Top of Provided records

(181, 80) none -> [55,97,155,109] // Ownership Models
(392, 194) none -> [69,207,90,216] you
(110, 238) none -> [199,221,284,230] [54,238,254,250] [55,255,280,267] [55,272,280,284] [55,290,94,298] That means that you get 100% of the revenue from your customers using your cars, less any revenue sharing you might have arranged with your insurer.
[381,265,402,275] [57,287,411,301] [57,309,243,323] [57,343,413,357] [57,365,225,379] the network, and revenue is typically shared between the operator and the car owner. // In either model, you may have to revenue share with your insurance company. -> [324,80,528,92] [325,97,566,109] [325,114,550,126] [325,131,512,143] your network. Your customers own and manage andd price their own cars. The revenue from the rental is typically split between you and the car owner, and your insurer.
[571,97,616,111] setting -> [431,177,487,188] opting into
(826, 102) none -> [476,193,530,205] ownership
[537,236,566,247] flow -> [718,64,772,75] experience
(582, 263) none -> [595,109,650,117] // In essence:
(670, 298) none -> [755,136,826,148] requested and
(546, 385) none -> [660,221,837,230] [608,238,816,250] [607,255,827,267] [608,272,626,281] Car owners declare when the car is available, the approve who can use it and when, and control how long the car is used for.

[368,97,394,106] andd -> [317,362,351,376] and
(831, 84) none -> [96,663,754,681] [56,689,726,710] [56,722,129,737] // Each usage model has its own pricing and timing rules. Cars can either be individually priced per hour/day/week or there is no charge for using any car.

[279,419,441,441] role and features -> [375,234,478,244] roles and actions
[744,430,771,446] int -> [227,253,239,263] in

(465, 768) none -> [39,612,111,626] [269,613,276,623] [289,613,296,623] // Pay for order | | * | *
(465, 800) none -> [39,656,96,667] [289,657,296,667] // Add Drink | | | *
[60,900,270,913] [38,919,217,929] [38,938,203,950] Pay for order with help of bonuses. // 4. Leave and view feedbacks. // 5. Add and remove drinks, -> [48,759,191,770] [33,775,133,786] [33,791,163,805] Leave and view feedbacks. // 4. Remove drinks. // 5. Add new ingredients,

Bottom of Provided records

▶ Task description:
Give the number of lines in the entries above that include the string "using". Write nothing but that number.

▶ Exercise answer:
2